- _What to do_:
Below is some data. Retype exactly the lines starting at the one with "Men's 2pc* Winter" and ending at the one with "total: 6708.00 -> 7051.20".

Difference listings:
··········
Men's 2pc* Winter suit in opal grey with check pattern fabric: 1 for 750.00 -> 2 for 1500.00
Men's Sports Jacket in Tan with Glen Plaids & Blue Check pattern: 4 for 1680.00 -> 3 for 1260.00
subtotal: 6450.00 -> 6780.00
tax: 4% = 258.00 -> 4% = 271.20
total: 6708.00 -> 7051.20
··········
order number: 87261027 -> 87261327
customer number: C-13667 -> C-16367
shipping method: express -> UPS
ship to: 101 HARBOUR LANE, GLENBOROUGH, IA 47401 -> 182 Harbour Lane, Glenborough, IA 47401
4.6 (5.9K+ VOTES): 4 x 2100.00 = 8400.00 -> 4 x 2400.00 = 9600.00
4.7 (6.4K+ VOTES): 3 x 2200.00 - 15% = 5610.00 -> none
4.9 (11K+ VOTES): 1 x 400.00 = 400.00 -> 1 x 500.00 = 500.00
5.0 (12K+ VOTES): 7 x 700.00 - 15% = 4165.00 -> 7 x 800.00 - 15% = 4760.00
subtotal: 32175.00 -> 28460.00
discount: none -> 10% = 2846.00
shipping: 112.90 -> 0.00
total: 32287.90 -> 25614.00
··········
- _Written response_:
Men's 2pc* Winter suit in opal grey with check pattern fabric: 1 for 750.00 -> 2 for 1500.00
Men's Sports Jacket in Tan with Glen Plaids & Blue Check pattern: 4 for 1680.00 -> 3 for 1260.00
subtotal: 6450.00 -> 6780.00
tax: 4% = 258.00 -> 4% = 271.20
total: 6708.00 -> 7051.20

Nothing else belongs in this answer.